Sometime in your life time you may have to make a decision to terminate or continue life support for a family member. For one reason or another you may decide to continue with life support or you may have to decide to terminate it. This is usually a very difficult and heartbreaking decision for everyone to experience and decided.
This is the story of “Baby”, the nickname his family gave him so affectionately. He was born in the month of September, 1995. He was born with Myotubular Myopathy; he was very “floppy” and had difficulty breathing on his own. He was immediately shipped to the local Children’s Hospital and admitted to the NICU.
It took the doctor’s months to figure out that he had Myotubular Myopathy. When they told his parents the grim prognosis, they painted an ugly picture of his future, one of hospitals, ventilators, feeding tubes, zero communication, no movement and a very short lifespan of one year. The doctors suggested that he should be taken off the ventilators and allowed to die.
His mother asked “How long will he live off the ventilator?”
The reply was “Minutes, hours, days, weeks, months, or even longer, there is no guarantees on how long he will live.”
After hearing this, his parents knew what they would have to do, his parents told the doctors, “If God wants him, he’ll take him on or off the ventilator, until then he stays on it.”
Baby stayed in the NICU until he was almost a year old. Their son now had a trach which was attached to a ventilator, and a Mic-key button to feed him by. They had to learn to care for their son, how to feed him via the Mic-key button, and all his medical equipment that would help sustain his life. They also now had nurses coming in and out of their home 20 hrs a day to help take care of him.
Baby continued to grow and he made it past his first birthday. He was in and out of the hospital two to three times a year with respiratory infections. But he still continued to grow and amaze the doctors that had no hope for him past the age of one. I came into his life at the age of 3. At this time he only had a few words in his vocabulary and did a lot of pointing to get his point across.

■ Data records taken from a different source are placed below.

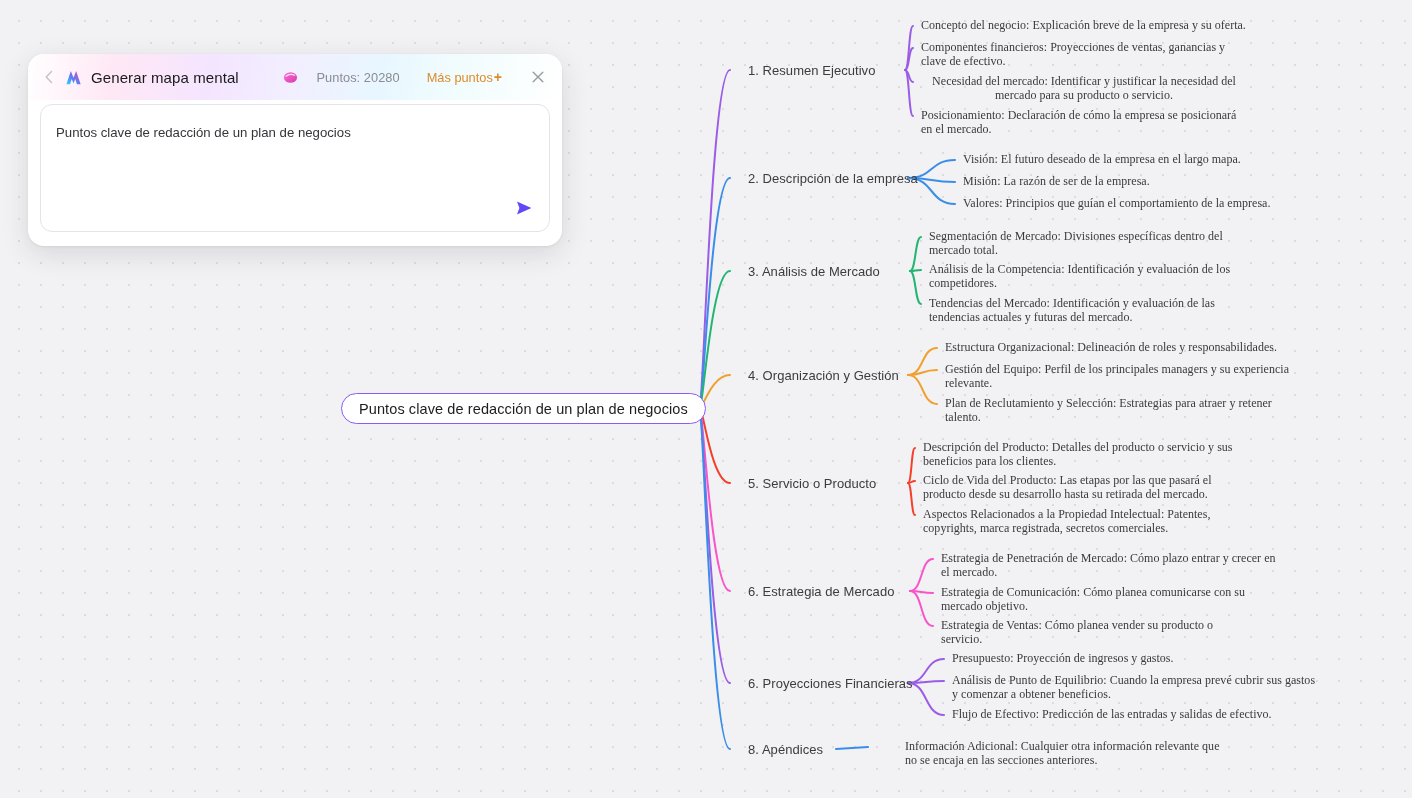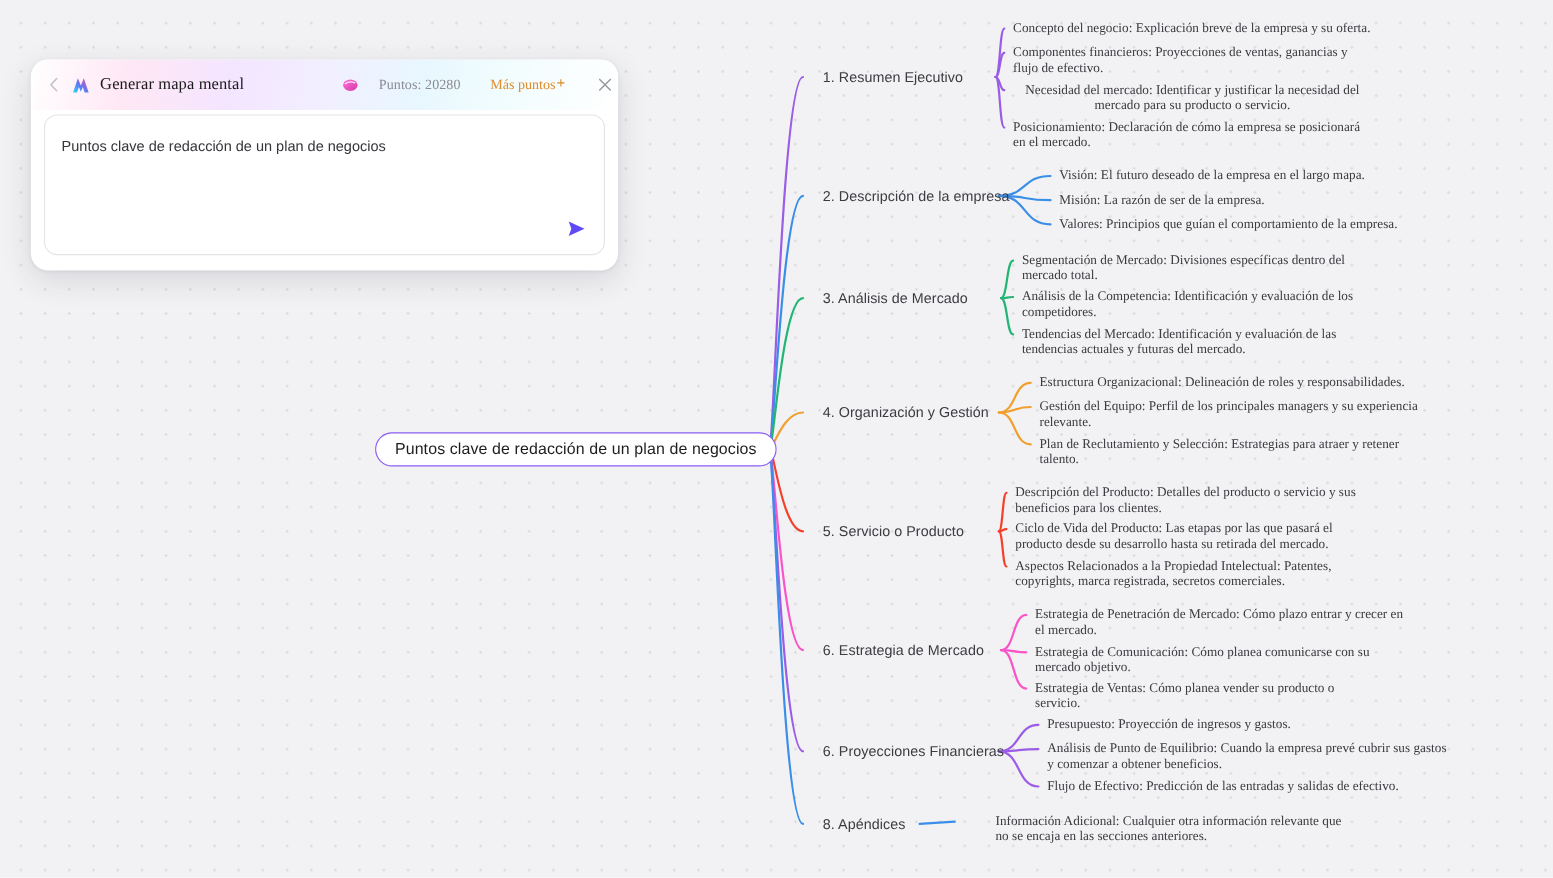--- a/index.html
+++ b/index.html
@@ -65,31 +65,30 @@
     width: 534px; height: 192px;
     border-radius: 16px;
     background: #ffffff;
     box-shadow: 0 8px 28px rgba(40,40,60,.13), 0 1px 3px rgba(40,40,60,.07);
     overflow: hidden;
   }
   #dialog-header {
     position: relative;
     height: 46px;
     display: flex; align-items: center;
-    padding: 0 4px 0 12px;
+    padding: 0 16px 0 12px;
     background:
       linear-gradient(100deg,
         rgba(255,255,255,1) 0%,
         rgba(255,228,243,.85) 16%,
         rgba(243,226,255,.9) 34%,
         rgba(236,232,255,.7) 50%,
         rgba(226,245,255,.8) 66%,
         rgba(230,250,252,.55) 80%,
         rgba(255,255,255,1) 100%);
-    font-family: Liberation Serif, serif;
   }
   #back-chevron {
     width: 18px; height: 18px;
     display: flex; align-items: center; justify-content: center;
     cursor: pointer; flex: 0 0 auto;
   }
   #brand-logo { width: 19px; height: 19px; margin-left: 6px; flex: 0 0 auto; }
   #dialog-title {
     margin-left: 8px;
     font-size: 15px;
@@ -188,21 +187,21 @@
       <path d="M836,749 L868,747" stroke="#3b8ee8" stroke-width="2" fill="none" stroke-linecap="round"></path>
     </svg>
 
   <div id="center-node">
     <span>Puntos clave de redacción de un plan de negocios</span>
   </div>
 
   <div id="branch-layer">
       <div class="branch-title" style="left: 748px; top: 70px;"><span>1. Resumen Ejecutivo</span></div>
       <div class="leaf" style="left: 921px; top: 18px; width: 330px;"><span>Concepto del negocio: Explicación breve de la empresa y su oferta.</span></div>
-      <div class="leaf" style="left: 921px; top: 40px; width: 326px;"><span>Componentes financieros: Proyecciones de ventas, ganancias y flujo de efectivo.</span></div>
+      <div class="leaf" style="left: 921px; top: 40px; width: 326px;"><span>Componentes financieros: Proyecciones de ventas, ganancias y clave de efectivo.</span></div>
       <div class="leaf" style="left: 921px; top: 74px; width: 326px; text-align: center;"><span>Necesidad del mercado: Identificar y justificar la necesidad del mercado para su producto o servicio.</span></div>
       <div class="leaf" style="left: 921px; top: 108px; width: 326px;"><span>Posicionamiento: Declaración de cómo la empresa se posicionará en el mercado.</span></div>
       <div class="branch-title" style="left: 748px; top: 178px;"><span>2. Descripción de la empresa</span></div>
       <div class="leaf" style="left: 963px; top: 152px; width: 300px;"><span>Visión: El futuro deseado de la empresa en el largo mapa.</span></div>
       <div class="leaf" style="left: 963px; top: 174px; width: 230px;"><span>Misión: La razón de ser de la empresa.</span></div>
       <div class="leaf" style="left: 963px; top: 196px; width: 330px;"><span>Valores: Principios que guían el comportamiento de la empresa.</span></div>
       <div class="branch-title" style="left: 748px; top: 271px;"><span>3. Análisis de Mercado</span></div>
       <div class="leaf" style="left: 929px; top: 229px; width: 320px;"><span>Segmentación de Mercado: Divisiones específicas dentro del mercado total.</span></div>
       <div class="leaf" style="left: 929px; top: 262px; width: 320px;"><span>Análisis de la Competencia: Identificación y evaluación de los competidores.</span></div>
       <div class="leaf" style="left: 929px; top: 296px; width: 320px;"><span>Tendencias del Mercado: Identificación y evaluación de las tendencias actuales y futuras del mercado.</span></div>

At age 6 he enter kindergarten already knowing his ABC’s and could count to the number 10. OH! Also he was bilingual since his parents spoke to him Spanish and his nurses spoke to him in English. So he now had a very broad vocabulary. He was able to sit up, breath on his own for a few hours at a time and play video games.

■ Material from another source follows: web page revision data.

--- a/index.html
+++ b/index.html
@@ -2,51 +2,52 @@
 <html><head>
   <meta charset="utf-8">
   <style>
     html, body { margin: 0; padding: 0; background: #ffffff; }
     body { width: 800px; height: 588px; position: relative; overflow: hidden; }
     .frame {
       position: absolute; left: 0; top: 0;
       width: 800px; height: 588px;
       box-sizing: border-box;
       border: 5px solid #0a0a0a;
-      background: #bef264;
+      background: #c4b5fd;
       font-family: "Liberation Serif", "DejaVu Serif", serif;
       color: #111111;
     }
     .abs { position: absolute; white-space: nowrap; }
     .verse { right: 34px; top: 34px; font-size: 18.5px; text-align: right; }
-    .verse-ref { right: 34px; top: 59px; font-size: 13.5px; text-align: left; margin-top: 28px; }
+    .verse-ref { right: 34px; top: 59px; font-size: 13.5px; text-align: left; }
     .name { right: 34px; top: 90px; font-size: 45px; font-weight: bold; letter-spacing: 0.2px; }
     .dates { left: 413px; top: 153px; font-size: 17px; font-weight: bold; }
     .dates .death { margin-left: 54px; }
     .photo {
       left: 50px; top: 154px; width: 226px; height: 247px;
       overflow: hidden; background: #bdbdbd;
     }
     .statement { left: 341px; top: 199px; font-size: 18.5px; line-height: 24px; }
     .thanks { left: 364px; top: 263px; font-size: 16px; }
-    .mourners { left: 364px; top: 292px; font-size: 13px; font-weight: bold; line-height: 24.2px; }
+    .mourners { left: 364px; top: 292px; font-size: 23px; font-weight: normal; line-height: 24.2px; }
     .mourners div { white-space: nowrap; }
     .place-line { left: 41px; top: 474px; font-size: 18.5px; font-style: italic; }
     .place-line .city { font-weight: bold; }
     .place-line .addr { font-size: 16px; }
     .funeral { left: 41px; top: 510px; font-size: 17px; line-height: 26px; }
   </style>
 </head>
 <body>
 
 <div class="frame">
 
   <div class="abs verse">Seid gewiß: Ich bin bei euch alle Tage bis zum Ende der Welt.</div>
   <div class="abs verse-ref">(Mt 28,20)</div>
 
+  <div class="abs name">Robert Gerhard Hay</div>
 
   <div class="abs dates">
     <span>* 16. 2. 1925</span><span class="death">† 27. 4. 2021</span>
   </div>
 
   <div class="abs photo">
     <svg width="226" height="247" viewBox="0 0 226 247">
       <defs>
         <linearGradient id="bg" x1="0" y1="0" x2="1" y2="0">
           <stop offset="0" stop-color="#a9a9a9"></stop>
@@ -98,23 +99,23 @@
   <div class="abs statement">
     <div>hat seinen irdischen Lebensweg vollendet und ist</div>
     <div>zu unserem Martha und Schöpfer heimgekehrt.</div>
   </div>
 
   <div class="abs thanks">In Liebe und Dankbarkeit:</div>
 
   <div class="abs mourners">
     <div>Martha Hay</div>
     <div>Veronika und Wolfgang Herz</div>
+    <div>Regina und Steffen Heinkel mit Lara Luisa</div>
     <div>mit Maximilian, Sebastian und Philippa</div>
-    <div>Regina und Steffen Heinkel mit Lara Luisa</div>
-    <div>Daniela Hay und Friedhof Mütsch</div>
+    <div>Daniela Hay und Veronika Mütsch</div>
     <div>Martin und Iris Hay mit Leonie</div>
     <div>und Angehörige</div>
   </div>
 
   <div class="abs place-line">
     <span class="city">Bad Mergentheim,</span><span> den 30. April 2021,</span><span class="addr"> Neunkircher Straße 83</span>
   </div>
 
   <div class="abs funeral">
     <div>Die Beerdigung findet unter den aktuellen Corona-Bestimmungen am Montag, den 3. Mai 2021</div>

He amazed his teachers through out his school years, who didn’t know what to expect of this child that came into their classrooms, driving an electric wheelchair, hooked up to a ventilator, with a nurse in tow. The kids at school fell in love with this little boy in the wheelchair, with the long brown eyelashes. He even had a girlfriend, anytime she went to the store and found something with Sponge Bob on it she begged her mother to buy it for him.
At age 8 he received a “Make-A-Wish”, where we thought we (his parent and I) had him talked into asking for a computer for his room. The day the “Make-A-Wish” team came to ask him for his wish, which he had to say out of his own mouth, I was absent with my own child in the hospital. Baby and his mother made a visit to the hospital and that is when she announced “We are going to Disney World.” No matter what we had thought, he let his own wish be known and we went to Disney World. It was a magical week, where he got to be a kid and have a real vacation.
In August 2006, Baby went into the hospital with a bad infection of the Kidneys. I received a call from his mother that morning. He had already crashed twice and was brought back. When I arrived at the hospital he was in a semi conscious state in the PICU. I visited with him and his mother for an hour, I wanted to stay longer but only two people could be in the room at a time and I didn’t want to take too much time away from his father. His mother talked about not wanting to see her son suffering any longer but she did not want him to go either. This family was faced with the decision to terminate or not to terminate life support again. They decided to continue with life support but if he coded again they would let him go. That night I got the call, Baby’s life had ended at 10 years, 11 months and 18 days.